A Tinybird Event API helper library in the style of Analytics.js

Downloads

7

Readme

LilBird

Tinybird Event API helper library.

Adds routine Analytics.js style tracking to Tinybird with as little setup as possible.

Lilbird

Tinybird Signup & Setup

  1. Head to https://www.tinybird.co/
  2. Create a new account
  3. Put your data into the EU region when prompted
  4. Create a new Auth Token. This is your WRITE_KEY.
    1. You should only select: DATA SOURCES SCOPES
      1. Create new Data Sources or append data to existing ones (ENABLED)
    2. This will allow your key to be used to send events to Tinybird, create Data Sources (tables) on the fly, and not much else.

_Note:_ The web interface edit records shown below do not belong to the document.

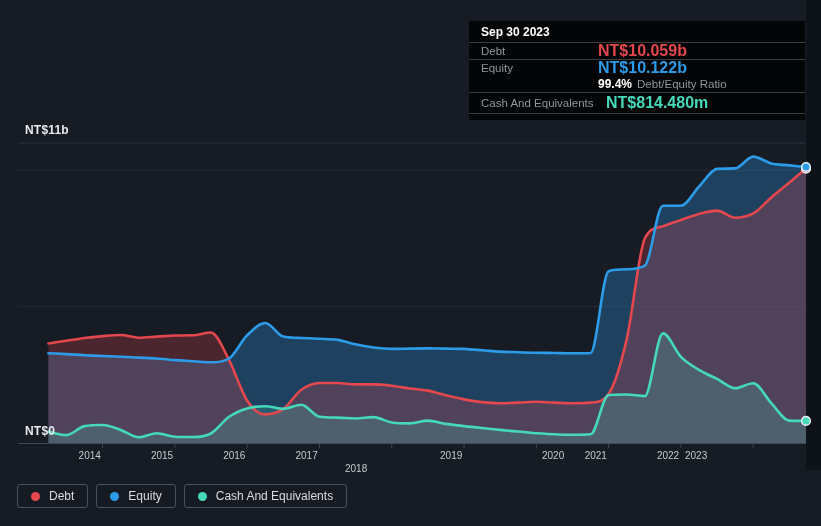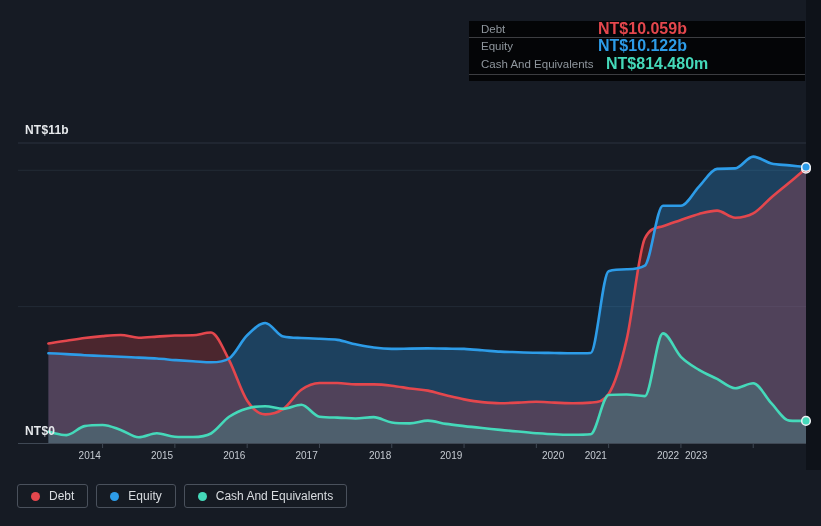--- a/index.html
+++ b/index.html
@@ -93,6 +93,7 @@
   </div>
 
 <div class="tt">
+  <div class="tt-header">Sep 30 2023</div>
   <div class="tt-row bordered">
     <span class="tt-label">Debt</span>
     <span class="tt-value" id="debt-val" style="color: rgb(228, 71, 77);">NT$10.059b</span>

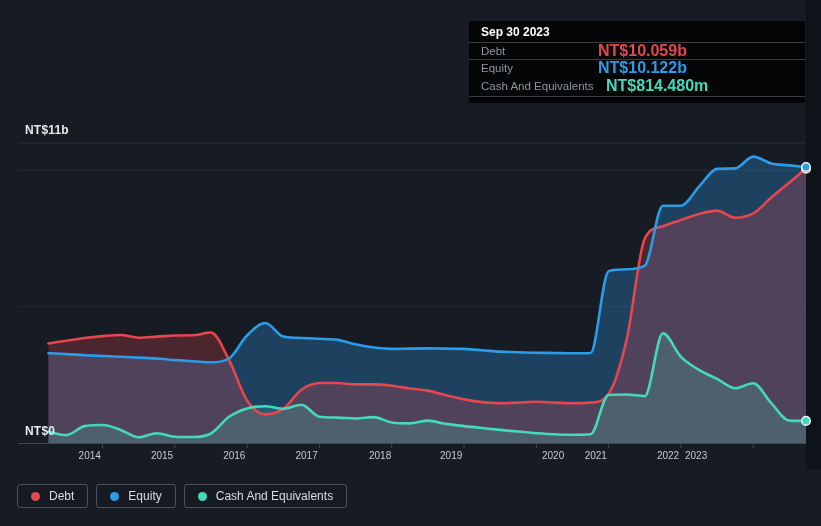--- a/index.html
+++ b/index.html
@@ -102,6 +102,12 @@
     <span class="tt-label">Equity</span>
     <span class="tt-value" id="equity-val" style="color: rgb(45, 156, 232);">NT$10.122b</span>
   </div>
+  <div class="tt-row bordered">
+    <span class="tt-label"></span>
+    <span>
+      <span class="ratio-strong">99.4%</span><span class="ratio-text">Debt/Equity Ratio</span>
+    </span>
+  </div>
   <div class="tt-row bordered tall">
     <span class="tt-label">Cash And Equivalents</span>
     <span class="tt-value" id="cash-val" style="color: rgb(69, 217, 186); margin-left: 8px;">NT$814.480m</span>

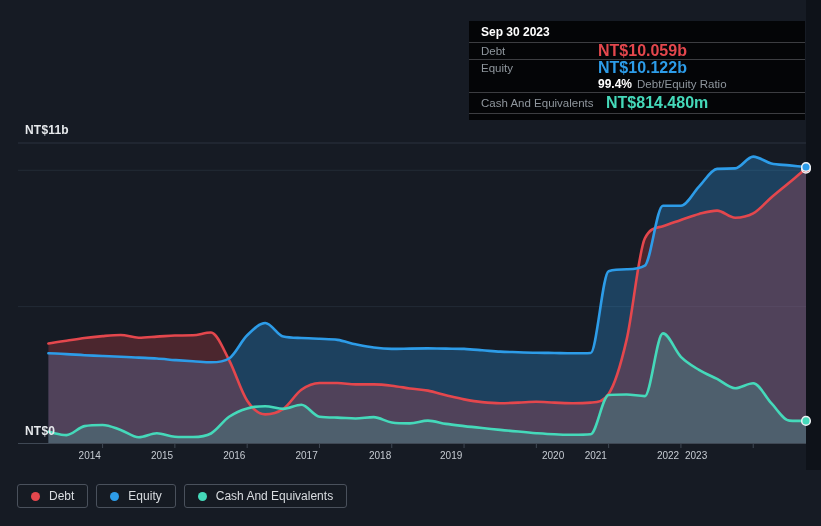--- a/index.html
+++ b/index.html
@@ -84,7 +84,7 @@
     <div class="xlab" style="left: 174.877px;">2015</div>
     <div class="xlab" style="left: 247.171px;">2016</div>
     <div class="xlab" style="left: 319.464px;">2017</div>
-    <div class="xlab" style="left: 393px;">2018</div>
+    <div class="xlab" style="left: 369px; margin-top: 13px;">2018</div>
     <div class="xlab" style="left: 464.051px;">2019</div>
     <div class="xlab" style="left: 566px;">2020</div>
     <div class="xlab" style="left: 608.639px;">2021</div>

You should create a write-only key for your Tinybird instance. They'll give you a key with lots of permissions when you sign up. For security reasons, don't use this one.

Create a Tinybird Write Key

Setup

Inline (HTML)

<script>window.TINYBIRD_CONFIGURATION = { WRITE_KEY: 'p.YOURTINYBIRDWRITEKEY' }</script>
<script src="https://cdn.jsdelivr.net/npm/lilbird@latest"></script>

You should create a write-only key for your Tinybird instance. See instructions above.

NPM

npm i -s lilbird

Then, in your project:

import * as Lilbird from 'lilbird';

Lilbird.init({ WRITE_KEY: 'p.YOURTINYBIRDWRITEKEY' });

Usage

Like most event analytics platforms, Lilbird exposes a track() and an identify() method.

Identify is used to set properties on your current user, which describes the user. For example, you could identify whether the user is a paying customer, or on a free trial, with identify({ trial: false })

Track sends an event to Tinybird, which includes every property identified for this user. For example, you could track('new_project_created') to later visualize the number of new projects created over time.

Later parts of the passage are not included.